El doctor Jung lo miró complacido. Después se acercó hasta él y le dijo:

—La diferencia es que yo estoy a punto de demostrar aquella simple teoría.

—¿Cómo se puede demostrar algo así?

—Muy sencillo: la vida no es lo que se ve a simple vista; como una planta, parte de su tronco vive bajo tierra, que es lo que denominamos rizoma. Lo que es visible sobre la tierra dura una estación y luego desaparece; pero lo que está bajo tierra hace que la planta vuelva a retoñar, eso es la cultura.

Alicia se incorporó en la silla y, sin dejar de mirar al doctor, preguntó:

—Entonces, ¿la cultura es el inconsciente colectivo?

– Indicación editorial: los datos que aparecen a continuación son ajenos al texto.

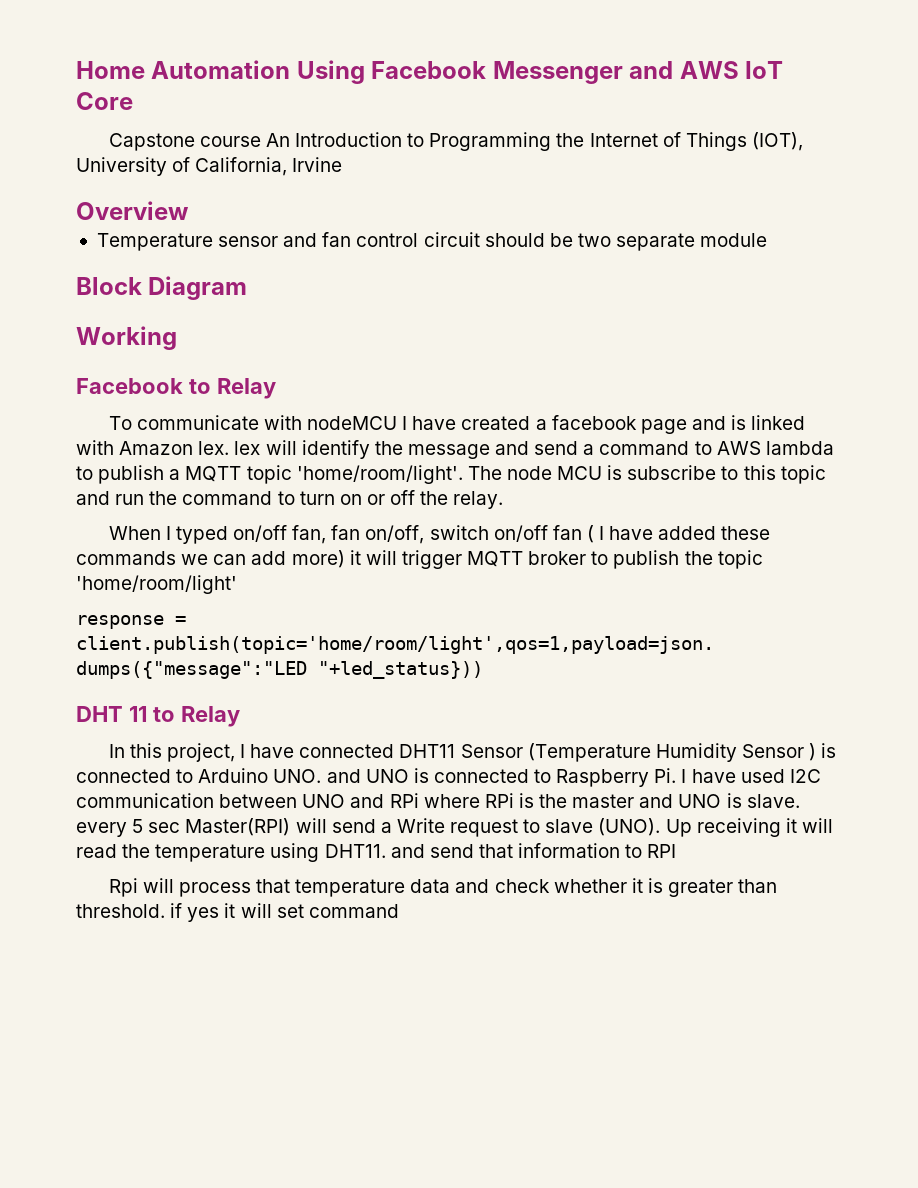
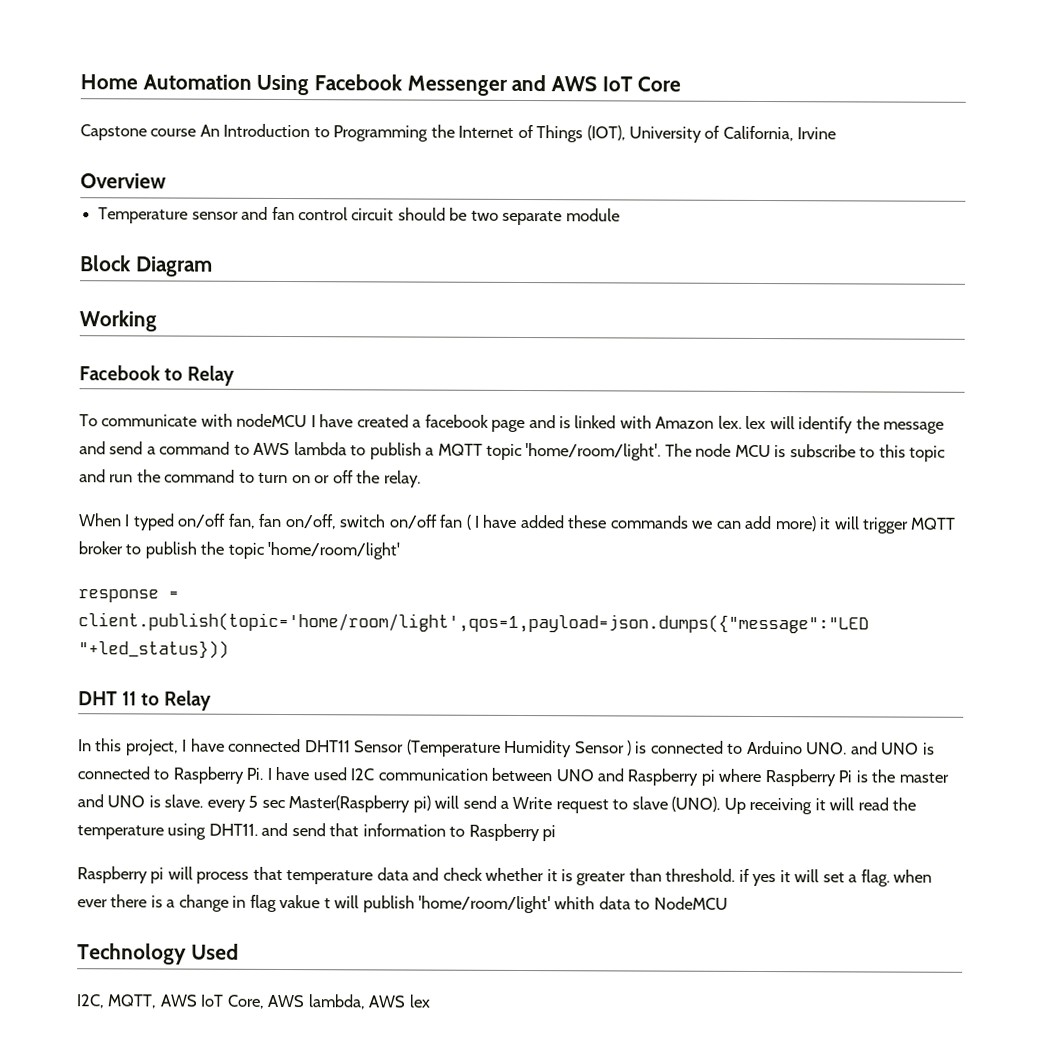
- In this project, I have connected DHT11 Sensor (Temperature Humidity Sensor ) is connected to Arduino UNO. and UNO is connected to Raspberry Pi. I have used I2C communication between UNO and RPi where RPi is the master and UNO is slave. every 5 sec Master(RPI) will send a Write request to slave (UNO).
+ In this project, I have connected DHT11 Sensor (Temperature Humidity Sensor ) is connected to Arduino UNO. and UNO is connected to Raspberry Pi. I have used I2C communication between UNO and Raspberry pi where Raspberry Pi is the master and UNO is slave. every 5 sec Master(Raspberry pi) will send a Write request to slave (UNO).
- Up receiving it will read the temperature using DHT11. and send that information to RPI
- Rpi will process that temperature data and check whether it is greater than threshold. if yes it will set command
+ Up receiving it will read the temperature using DHT11. and send that information to Raspberry pi
+ Raspberry pi will process that temperature data and check whether it is greater than threshold. if yes it will set a flag. when ever there is a change in flag vakue t will publish 'home/room/light' whith data to NodeMCU
+ Technology Used
+ I2C, MQTT, AWS IoT Core, AWS lambda, AWS lex

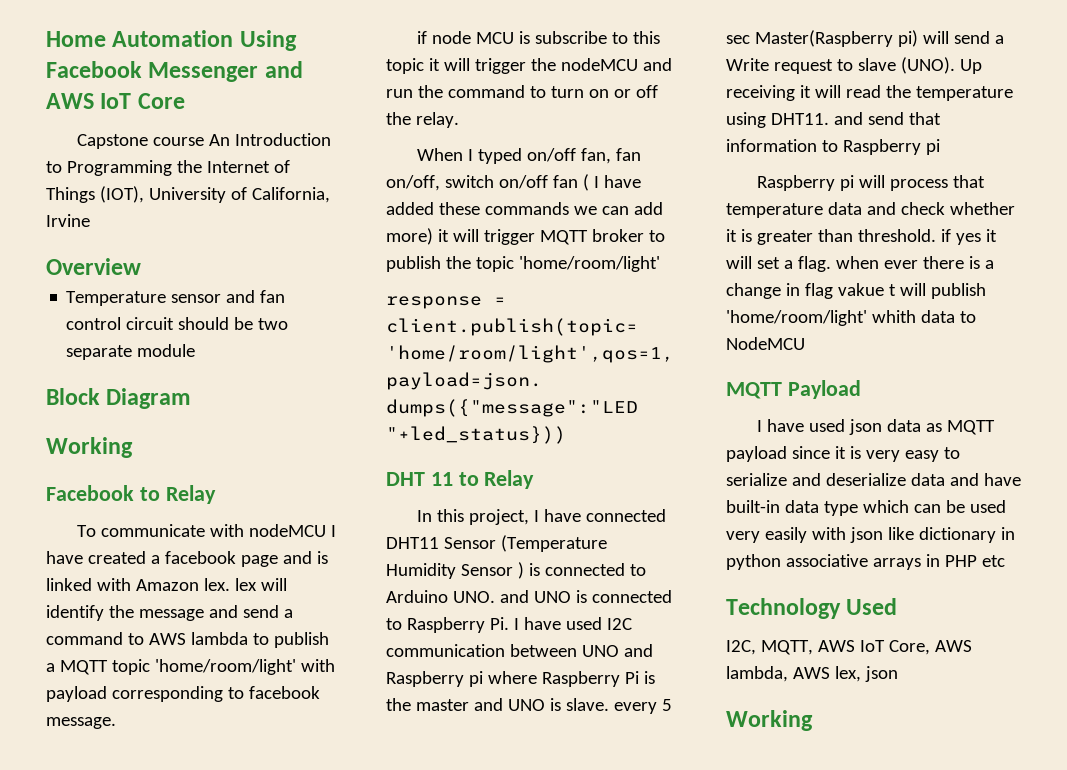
- To communicate with nodeMCU I have created a facebook page and is linked with Amazon lex. lex will identify the message and send a command to AWS lambda to publish a MQTT topic 'home/room/light'. The node MCU is subscribe to this topic and run the command to turn on or off the relay.
+ To communicate with nodeMCU I have created a facebook page and is linked with Amazon lex. lex will identify the message and send a command to AWS lambda to publish a MQTT topic 'home/room/light' with payload corresponding to facebook message.
+ if node MCU is subscribe to this topic it will trigger the nodeMCU and run the command to turn on or off the relay.
+ MQTT Payload
+ I have used json data as MQTT payload since it is very easy to serialize and deserialize data and have built-in data type which can be used very easily with json like dictionary in python associative arrays in PHP etc
- I2C, MQTT, AWS IoT Core, AWS lambda, AWS lex
+ I2C, MQTT, AWS IoT Core, AWS lambda, AWS lex, json
+ Working

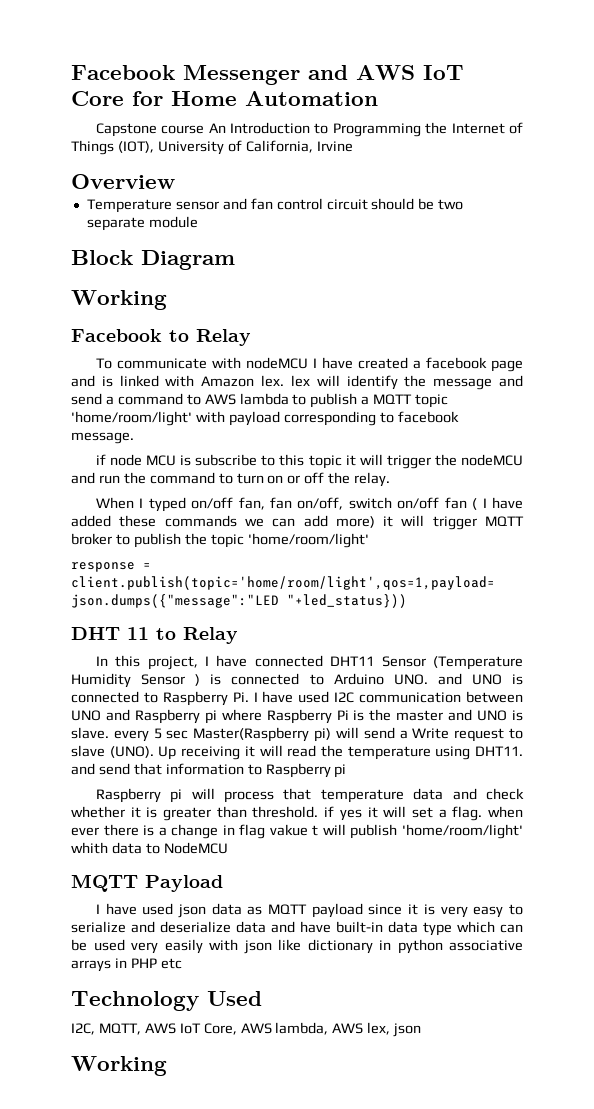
- Home Automation Using Facebook Messenger and AWS IoT Core
+ Facebook Messenger and AWS IoT Core for Home Automation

—No exactamente. Las culturas se articulan a través de arquetipos o símbolos. Las religiones son las que usan estos símbolos para transformar y controlar la mente humana —explicó Jung.

—Creo que usted es uno de esos científicos que lo único que quiere es echar por tierra las creencias de la gente —dijo Lincoln.

—No, todo lo contrario: los arquetipos nos ayudan a entender a la gente. Yo no creo que sean impuestos, como cree mi maestro Freud, yo pienso que son innatos y hereditarios…

—Eso implicaría una moral preexistente —aventuró Hércules.

—Exacto.

—Lo que ha defendido la religión durante siglos —apuntó Alicia.

—La existencia del bien y del mal —dijo el doctor Jung.

Hércules observó al monje, que había permanecido con la mirada perdida casi todo el tiempo. Después interrumpió la conversación y dijo:

—Ya le explicaba en la nota el caso. Este monje pertenece a la secta skoptsy, un grupo extremista ruso que se mutila para evitar la tentación. Nos ha pedido ayuda para resolver la misteriosa muerte de varios monjes, pero lo más extraño es que asegura que todos aparecieron con el número de la Bestia y que supo dónde estábamos gracias a una visión.

—Yo creo que podemos tener premoniciones. Eso fue una de las cosas que me separó de Freud: él únicamente puede creer en lo material y yo pienso que somos mucho más que materia.

De repente, el monje se precipitó hacia atrás como si hubiera recibido un golpe invisible y comenzó a temblar. Todos se apartaron de él y lo observaron con temor.

—No lo toquen, parece que está entrando en trance —dijo el doctor Jung.

El monje cerró los ojos y comenzó a gemir, como si le faltara el aire. Entonces se puso en pie y señaló la puerta. En ese instante, unos fuertes golpes se escucharon al otro lado del pasillo y todos se miraron inquietos.